Atheism doesn't exist, bar the born-again

As someone who likes to consider the big picture before diving into analysis, I was dismayed by Graham Lawton's article on atheism (15 April, p 32). What makes him think atheism is real? There's no word for people who disbelieve, even vociferously, in dragons, unicorns or fairies (would that be an a-fée-ist?). So why one for religion? Believers invented the whole concept of atheism to make non-belief seem perverse and unnatural.

Religion is entirely cultural; some people are conditioned by their family and community to believe strange things while others are not. An atheist is just someone who was spared this unwanted conditioning while their brain was maturing. Do they really need to be explained?

Atheism doesn't exist, bar the born-again

I am a born-again atheist. I was born with no belief in God, strayed from that path as a child, then as a young adult returned to the true path. In truth, the first and third stages are quite different.

I was born with no mental models of how the universe works. As a child, I was taught a religious mental model of how reality works; and then as an adult came to understand that the religious model was so severely flawed it couldn't predict anything. In other words, anything can happen if God wills it, including the violation of every assurance by the supposed agents of God and the violation of every law of physics.

A universe with God in it is thus a universe with no rules at all: everything that happens is the whim of an intentionally unpredictable intellect with an intentionally incomprehensible plan that may result in horrors.

My atheism is not a religion, it is the rejection of all models of the universe that contain some intellect capable of literally anything. It is my claim that an incoherent model cannot be how everything works.

Atheism doesn't exist, bar the born-again

Lawton interestingly discusses some similarities and differences between religion and atheism. Another difference is that religion seems to be partly based on sex: there is lots of talk of love and worship, giving oneself to God and so on. This isn't the case with atheism – as far as I know.

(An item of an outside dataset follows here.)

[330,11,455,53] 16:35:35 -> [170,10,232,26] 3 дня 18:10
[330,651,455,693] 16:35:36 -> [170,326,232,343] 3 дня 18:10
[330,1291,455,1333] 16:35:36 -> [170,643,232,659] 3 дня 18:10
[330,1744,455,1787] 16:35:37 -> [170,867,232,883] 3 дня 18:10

I'm way over my allotted number of heartbeats

There is at least one notable exception to Fred Pearce's statement that every mammal can expect to expire after about 1.5 billion heartbeats (22 April, p 44). I have worked out that at an average rate of 72 per minute, my old ticker has already delivered about double that predicted total. Could this be an effect of civilisation, and could it be that pre-civilisation humans could expect a lifespan only in the upper 30s of years?

The editor writes:
• Life expectancy before such developments as drainage and antibiotics was 40 or lower (see for example 11 May 2013, p 48).

Self-driving cars won't cause crashes, but I might

Steve Tunn suggests that self-driving cars may well be pushed beyond their safe operating limit by the free market (Letters, 29 April). I find this unlikely.

Nobody will write code that breaks the Highway Code or the law – a self-driving car will wait all day, if necessary, for there to be a 100-metre gap in traffic before going out of a side road onto a main road or a roundabout. Self-driving cars will not have crashes. It will be people like me who have crashes when we overtake them having been driven to distraction by their infuriating caution.

Breaking the bond so common it has no name

James Mitchell Crow discusses the carbon-hydrogen bond (29 April, p 37). Other entities have names, like carbonyl and sulphydryl, but CH is only ever named by its component atoms. This seems rather a conspicuous omission. Is it that it's just too commonplace to be named, in the same way that there is no name for a person with only one nose?

Arithmetic as the origin of God the Father

Some time ago, it occurred to me that before we could count to 9 months, wasn't it all virgin birth?

So I had T-shirts printed with this question and gave them to friends. Then a poem occurred to me, and was very well received at a local “poetry slam”:

“The first man ever to count to 9 / shouted out: ‘That baby's MINE! / And life's creation is MY claim!’ / ‘Twas then that God became a male name.”

What, if anything, am I missing?

For the record

• The family name of Gustavo, who researches how gravitational waves may propagate through extra dimensions, is Lucena Gómez (6 May, p 8).